Sunderland’s Classification System2
Sunderland described five pathologic degrees (grades 1 to 5) of injury based on the effect of the injury on the normal structural anatomy of the nerve trunk. He also addressed axonometric injuries with incomplete recovery and restoration of function that were not included in Seddon’s classification system. In these injuries there is disruption of the myelin sheaths and endoneurial tubes, allowing regenerating axons to escape from their original endoneurial tubes and enter distal foreign tubes. Therefore, continuity is not reestablished with the appropriate end organ originally innervated by it. The result is incomplete recovery with possible formation of neuromas. Sunderland described these lesions based upon disruption of the supportive connective tissue components of the nerve: the endoneurium, perineurium, and epineurium.
Grade 1
Grade 1 is similar to Seddon’s neurapraxia. Symptoms range from mild to severe, with paresis or paralysis and minor or complete sensory loss. Clinical observations have shown motor and proprioceptive fibers to be less resistant to injury than sympathetic fibers. Paresthesias can persist for several days. Proprioceptive losses usually occur first, followed by touch, temperature, and pain. Cutaneous sensory changes are usually transient. There is a reversible local conduction block at the lesion site. Duration is variable and depends on severity of injury. The myelin sheath is damaged and the histologic changes remain even after conduction is restored. Axon continuity between nerve and end organ is preserved. Complete spontaneous recovery occurs in weeks to 4 months.
Grade 2
Grade 2 is similar to Seddon’s axonotmesis, with loss of axon continuity at the injured site. There is no disruption of the axon sheaths, endoneurium, or perineurium, and other supporting structures remain intact. Loss of sensory, motor, and sympathetic function occur distal to the lesion in the distribution of the nerve. Wallerian degeneration occurs, and sometimes proximal retrograde degeneration occurs. There is breakdown of axon and myelin sheath at the injured site. During regeneration, the intact proximal portion of the axon grows distally at approximately 1 mm per day (1 inch per month) within its original endoneurial tube until it reaches its original end organ. The nerve fiber pattern remains the same, ensuring complete restoration of function. The Hoffman-Tinel test can be used to monitor the progress of regeneration. The timing and degree of recovery depends on the extent of retrograde axonal loss and the time to regenerate and reinnervate target muscles or sensory end organs and also depends on the distance from injury to target muscles. Reinnervation and onset of recovery in individual muscles proceeds from proximal to distal. The peripheral nerves with simple branching patterns and pure sensory or motor nerves have a higher chance of successful reinnervation than mixed nerves.
Grade 3
Grade 3 injuries are characterized by loss of endoneurial tube continuity in addition to axon disruption, demyelination, and wallerian degeneration. The perineurium and epineurium remain intact. The internal structure of the fasciculus is disorganized but the bundles remain in continuity. Intrafascicular fibrosis occurs from hemorrhage, edema, vascular stasis, and ischemia and can cause intrafascicular fibrosis. This delays and limits spontaneous regeneration. Fewer axons are available for regeneration because of retrograde degeneration. The remaining axons sprout and descend within the fascicle but outside of their original endoneurial tubes.

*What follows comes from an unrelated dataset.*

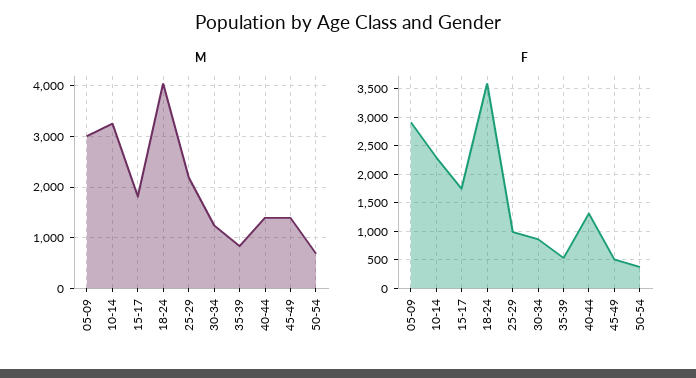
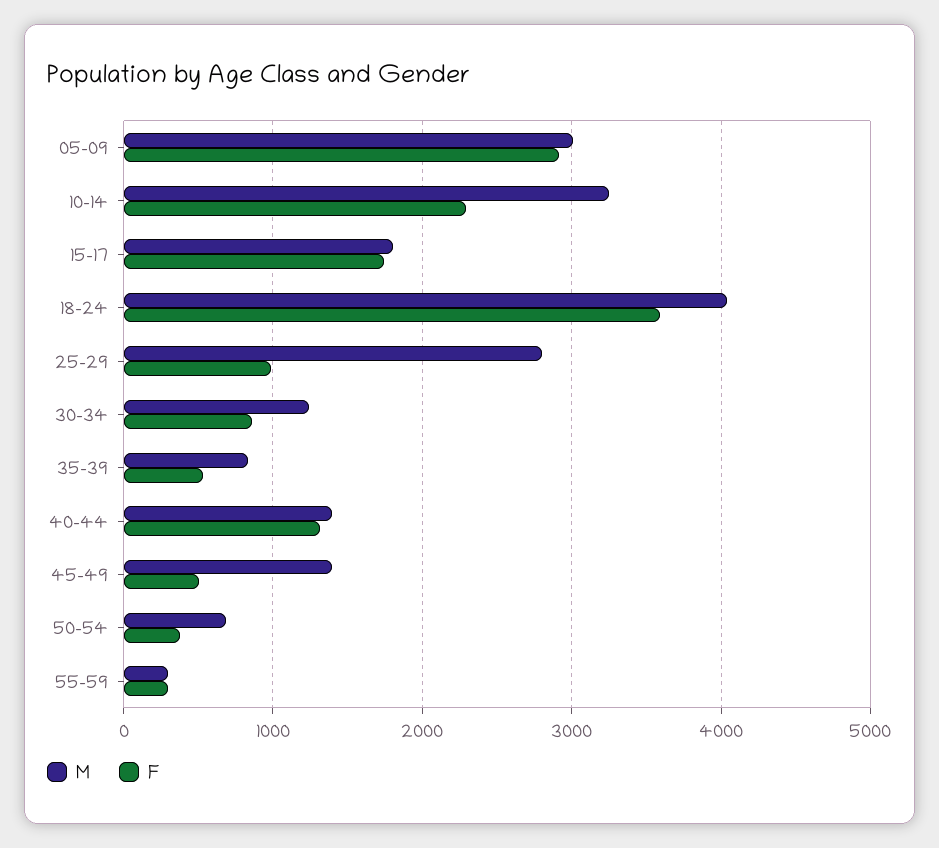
M, 25-29: 2200 -> 2800
M, 55-59: none -> 300
F, 55-59: none -> 300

Intrafascicular fibrosis causes some axons to enter functionally unrelated tubes, resulting in a new pattern of innervation in the distal end organ. Sunderland refers to this as cross-shunting of axons.11 The consequences are different for an individual fascicle containing fibers from several different branches as opposed to the similar branches. If all of the fascicles are involved there is complete loss of motor, sensory, and sympathetic function in the autonomous distribution of the nerve. For partial lesions the fiber composition of the injured fascicle(s) determines the type and extent of defect. There can be mild to severe motor and sensory losses.
Grade 4
In grade 4 injury, the entire fascicle and its surrounding perineurium is disrupted and is very disorganized. All bundles are breached. The epineurium is intact and continuity of the nerve trunk is maintained, but one cannot delineate the fasciculi from the epineurium. Severe fibrosis limits axon regeneration. Neuromas form. The incidence of retrograde degeneration and axonal loss is higher. Wallerian degeneration occurs in the distal stump. During regeneration, axons enter the interfascicular spaces. Some terminate blindly. Very few reach their original distal endoneurial tubes, resulting in spontaneous recovery. Others enter functionally unrelated foreign tubes, thereby changing the pattern of reinnervation (cross-shunting) and resulting in poor and incomplete recovery. If all fascicles are involved, there is complete loss of motor, sensory, and sympathetic function in the distribution of the nerve. Electrical studies show no conduction across the lesion 3 to 4 months from injury. Therefore, for any possibility of functional recovery, surgical resection of the injured segment, removal of scar tissue, and interpositional nerve grafting are required.
Grade 5
Grade 5 is the most severe grade of injury. There is complete transection, with loss of continuity of the entire nerve trunk, including the epineurium. In the proximal trunk, sprouting axons tangle and can form neuromas. These are usually laceration or severe stretch injuries. There is complete loss of motor, sensory, and sympathetic function in the autonomous distribution of the severed nerve. Wallerian degeneration occurs in the distal stump. Retrograde neuronal degeneration and axonal losses are higher than in grade 4 injury. Regenerating axons do not reach their original fasciculi and endoneurial tubes in the distal stump secondary to large injury gaps. Wasteful regeneration occurs because the axons escape into intervening tissue from the open end of the proximal stump. The distal stump shrinks over time because of denervation. Intervening scar causes obstruction, and cross-shunting occurs. The chance of any functional recovery requires surgical repair with or without nerve grafting. The quality of recovery depends on the degree of axon loss and disorganization of fiber pattern. Complete restoration is not possible.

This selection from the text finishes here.